Dopo varie settimane chiuso in casa sento un grande desiderio di incontrare
di nuovo per strada volti diversi. Spero che prima o dopo, a tempo debito, ciò
possa avvenire anche senza mascherina e senza divisori di plexiglass, e spero
di poter scambiare con loro una parola cordiale, o anche solo un sorriso sincero.
Moltissimi di noi in questi mesi hanno sperimentato con sorpresa positiva le
possibilità offerte dalla comunicazione digitale e speriamo di farne tesoro
anche per il futuro, ma con il prolungarsi degli isolamenti abbiamo capito che
non bastano.
Come torneremo dopodomani a incontrarci per la strada o sulla metro?
Riusciremo a ripopolare con serenità gli spazi comuni delle nostre città?
Saremo condizionati da paura e sospetto, o con l’aiuto dell’auspicata saggezza
di scienziati e governanti sapremo bilanciare la giusta prudenza con il
desiderio di ritrovare e ritessere quella qualità di convivenza quotidiana che
– come dicevamo all’inizio – “è la cosa più importante del mondo”, la tela
stessa del mondo umano? Ci renderemo conto (di più o di meno di prima?)
che siamo famiglia umana in cammino nella casa comune che è il nostro unico
pianeta Terra?
Ora che la pandemia ci avrà fatto sperimentare un aspetto problematico
della globalizzazione di cui tutti dovremo tener conto in futuro, sapremo
ritrovare lo slancio della fraternità fra i popoli aldilà e al di sopra dei
confini, l’accoglienza benevola e curiosa della diversità, la speranza del
vivere insieme in un mondo di pace?
Come vivremo il nostro corpo e come vedremo quello degli altri? Una via
possibile di contagio, un rischio da cui stare in guardia, o l’espressione
dell’anima di una sorella o di un fratello? Perché questo è in fondo ogni corpo
umano: la manifestazione concreta di un’anima - unica, degna, preziosa,
creatura di Dio, immagine di Dio … Che meraviglia il timbro della voce, il
ritmo dei passi, soprattutto il sorriso delle persone care!… Ma di più, questo
non dovrebbe valere per tutte le persone che incontriamo? Allora,
recuperare la libertà dal coronavirus ci aiuterà a liberarci anche dagli altri
virus del corpo e dell’anima che ci impediscono di vedere e incontrare il
tesoro che sta nell’anima dell’altro, o saremo diventati ancora più
individualisti?
La tecnologia digitale può mediare e accompagnare utilmente il nostro
rapporto, ma la presenza fisica vicendevole delle persone, dei loro corpi come
trasparenza delle anime, la loro prossimità e il loro incontro, rimangono punto
di partenza e di riferimento originario della nostra esperienza e del nostro
cammino. Gesù non è stato una manifestazione virtuale di Dio, ma la sua
incarnazione, proprio perché lo potessimo incontrare.

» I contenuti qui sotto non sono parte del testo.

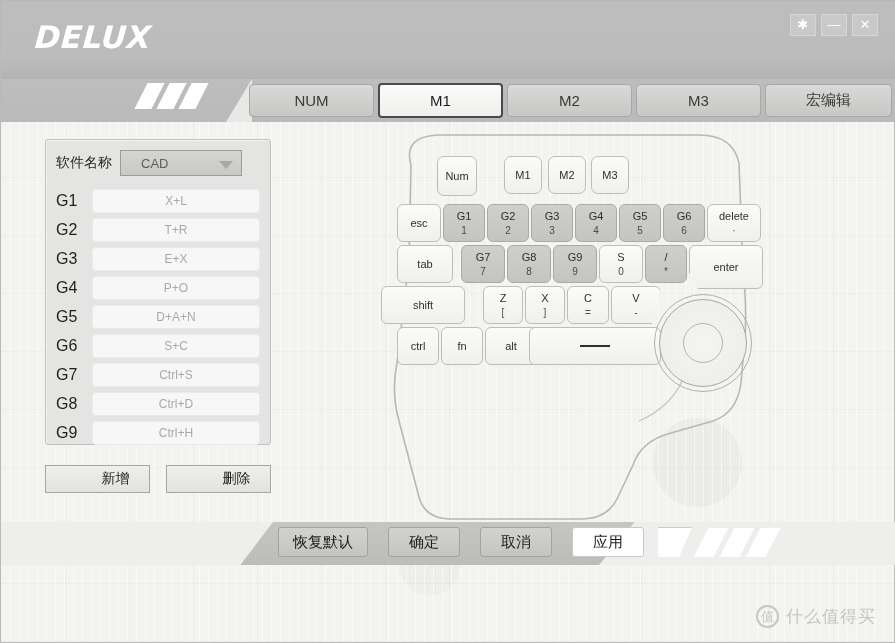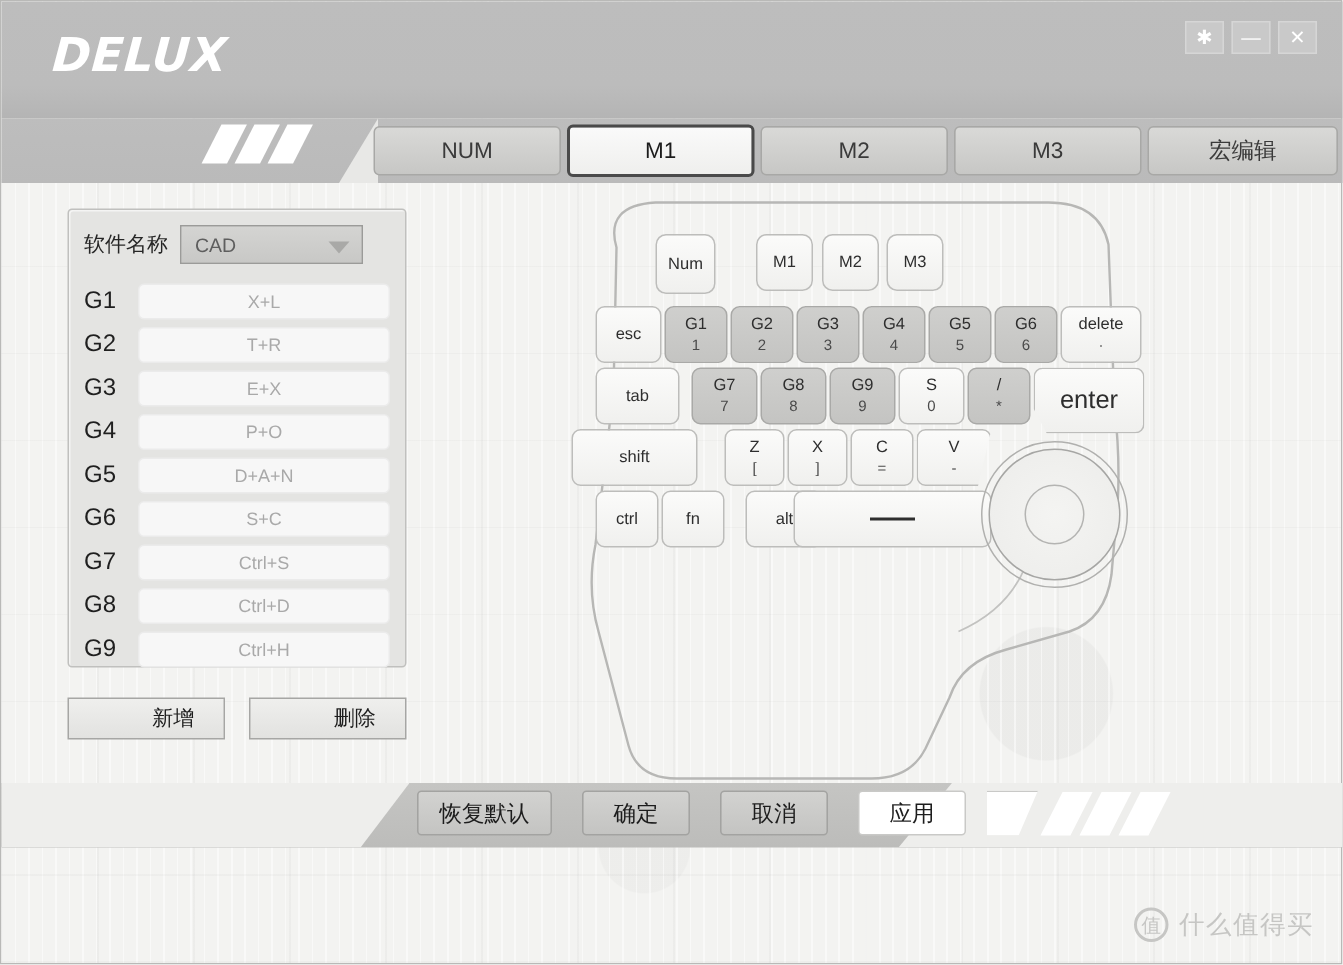"CAD" #soft-select { padding-left: 9px -> 20px }
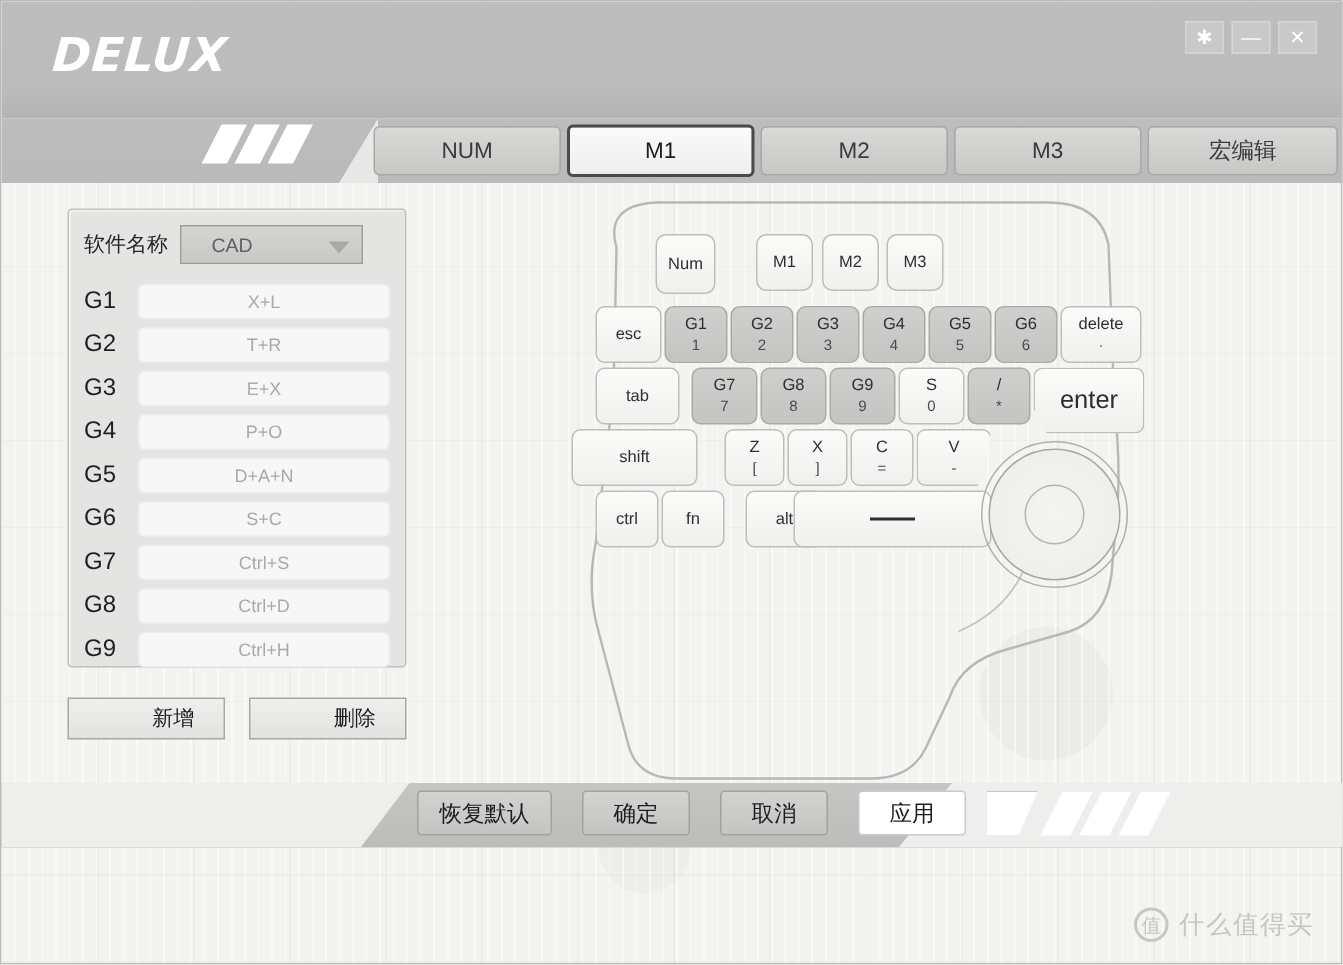"enter" #enter-key { font-size: 17px -> 11px }
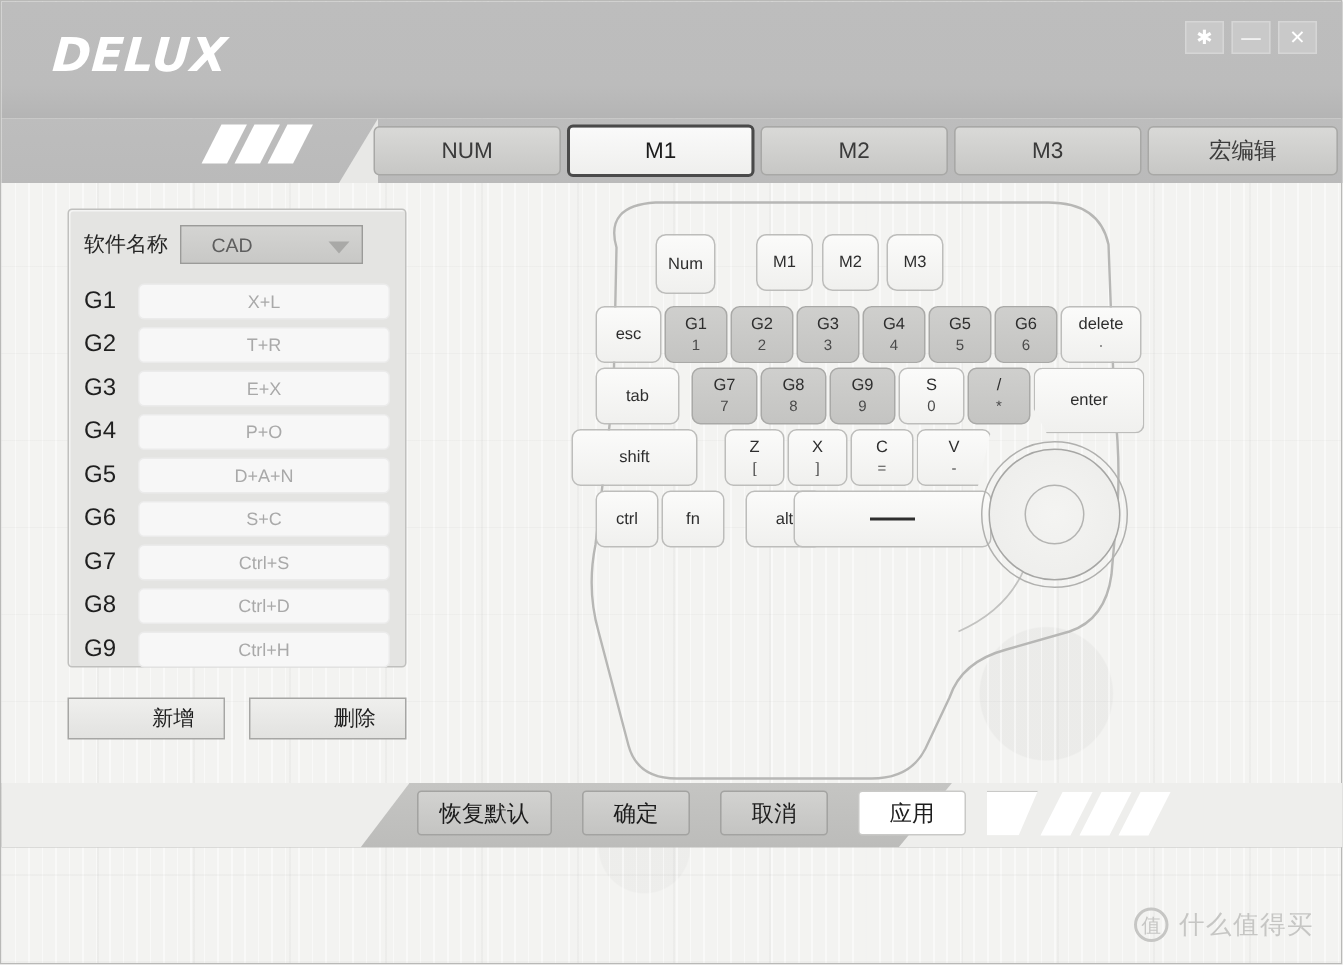"alt" div.key { left: 156px -> 144px }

E Gesù ci ha detto che
Lui è presente e ci aspetta nell’altro, nel povero (e chi non è povero in
qualche modo, lo sappia o no?), e che nel volto dell’altro possiamo e dobbiamo sapere
in fondo riconoscere il suo.
Con quali occhi, con quale cuore, con quale sorriso torneremo a camminare
per le strade e a incrociare il cammino di tante persone, che anche se
apparentemente sconosciute in fondo in questi mesi ci sono mancate, e che come
noi hanno sentito il desiderio di incontrarci di nuovo sulle strade quotidiane
della loro vita, del nostro mondo comune?